The media recording feature (RecordMediaStream) opens interesting possibilities for voicemail systems, call recording for compliance, and automated transcription services. The service can record streams to a local file, a network storage URI, or directly stream to a UPnP Media Server for integration with content management workflows.

Engineering Design Insights

Quality of Service (QoS) is a crucial consideration for telephony media. The standard recommends that the Media service interface with the network layer to request appropriate QoS markings (DSCP EF for audio, AF41 for video) on media packets. Implementations should monitor jitter buffers and adapt playout delay dynamically based on network conditions. The StreamQuality state variable provides the feedback loop necessary for adaptive codec bitrate selection.

Hardware acceleration for media processing can significantly improve performance. Many system-on-chip (SoC) devices include dedicated DSP blocks for audio processing (echo cancellation, noise reduction, AGC) and hardware video codecs. The Media service should expose hardware acceleration capabilities through its capability descriptors, allowing control points to optimize media processing paths accordingly.

Media stream security cannot be overlooked. All media streams should be encrypted using SRTP (Secure RTP) as mandated by the standard for compliance with modern security requirements. Failure to encrypt media streams exposes call content to eavesdropping on the local network. Implementations must also support key exchange mechanisms such as ZRTP or SDES for secure media session establishment.
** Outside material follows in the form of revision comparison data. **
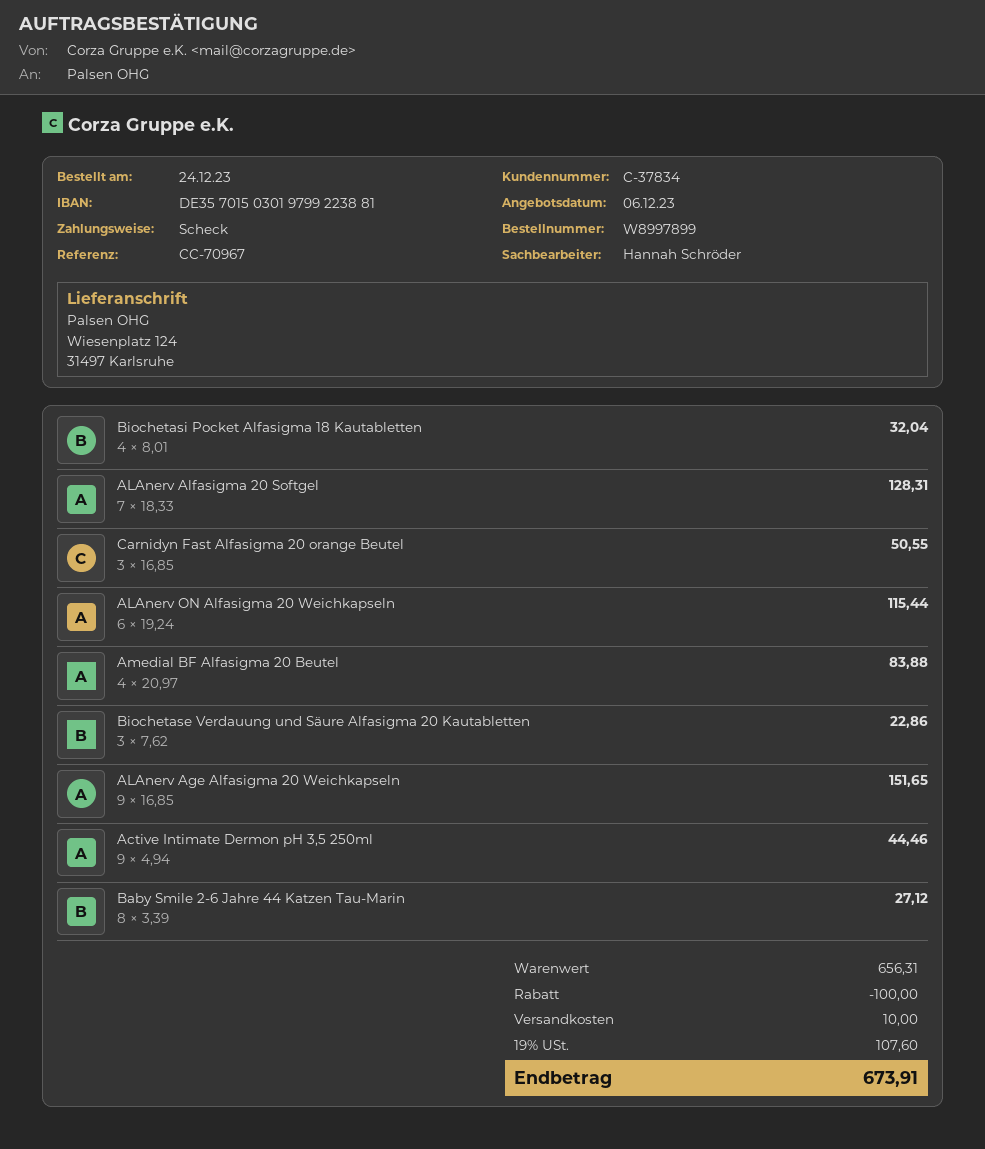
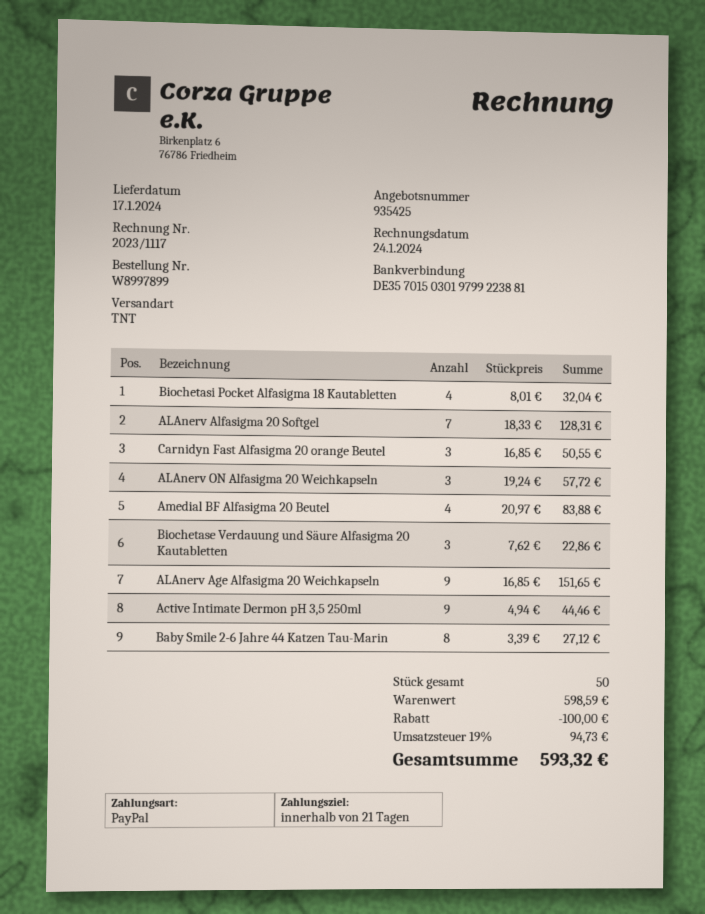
payment method: cheque -> PayPal
ALAnerv ON Alfasigma 20 Weichkapseln: 6 x 19.24 = 115.44 -> 3 x 19.24 = 57.72
subtotal: 656.31 -> 598.59
shipping: 10.00 -> none
tax: 19% = 107.60 -> 19% = 94.73
total: 673.91 -> 593.32

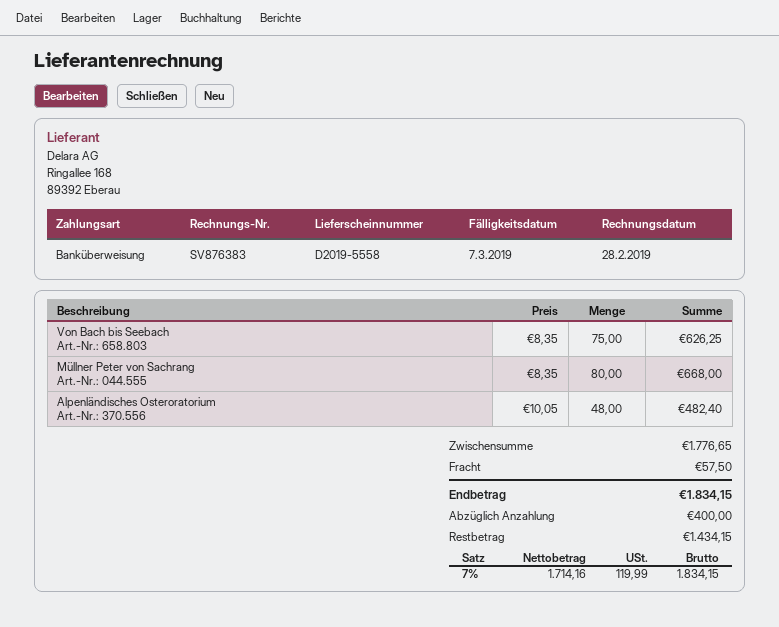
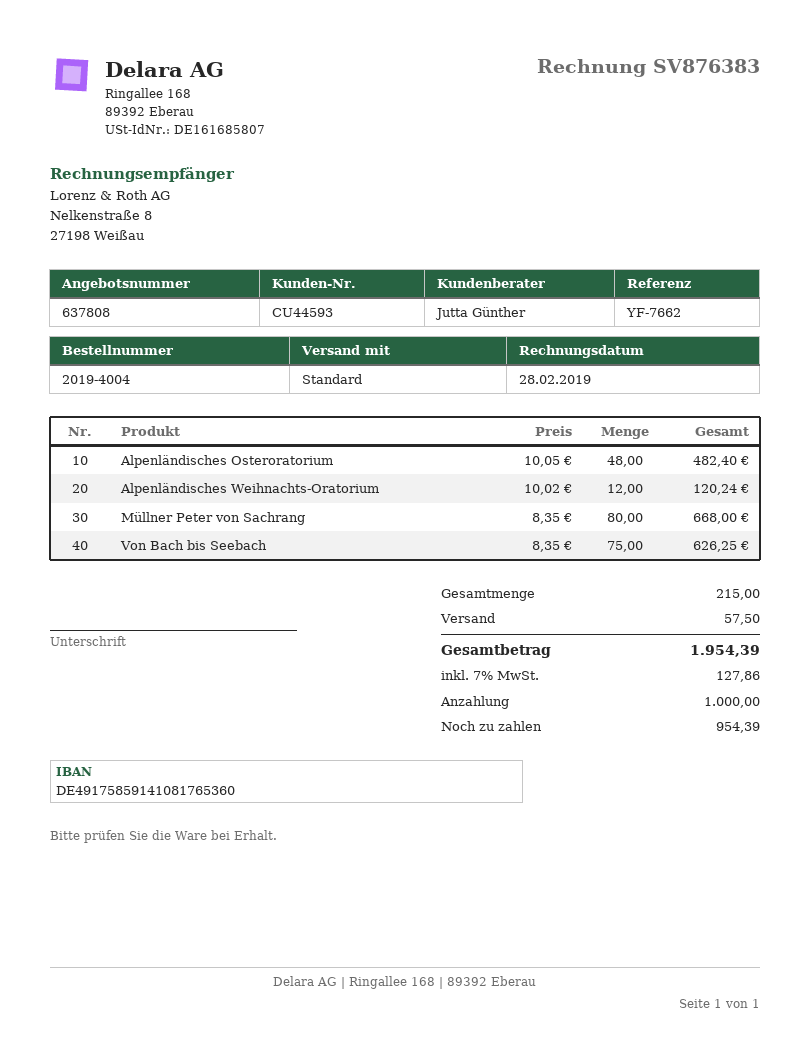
Alpenländisches Weihnachts-Oratorium: none -> 12 x 10.02 = 120.24
tax: 7% = 119.99 -> 7% = 127.86
total: 1834.15 -> 1954.39
deposit: 400.00 -> 1000.00
balance: 1434.15 -> 954.39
Frequently Asked Questions

Q: Can the Media service handle multiple simultaneous streams per call?
A: Yes. A single call can have multiple media streams — for example, an audio stream for voice and a video stream for camera feed. Each stream is independently controllable through its StreamID.
Q: How does the service handle codec renegotiation mid-call?
A: Codec renegotiation is triggered by the SetMediaStreamQuality action. The service initiates a SIP re-INVITE with updated SDP parameters. If the remote endpoint agrees on the new codec parameters, the stream transitions to the new codec without call interruption.
Q: Is it possible to record only one direction of a call?
A: Yes. The RecordMediaStream action accepts stream direction parameters. You can record only the local talker, only the remote talker, or the mixed audio — useful for compliance recording scenarios where selective recording is required.
Q: Does the Media service support text-based telephony media (T.140)?
A: Yes. The service supports real-time text (RTT) media type for accessibility and emergency communication use cases, conforming to ITU-T T.140 recommendation.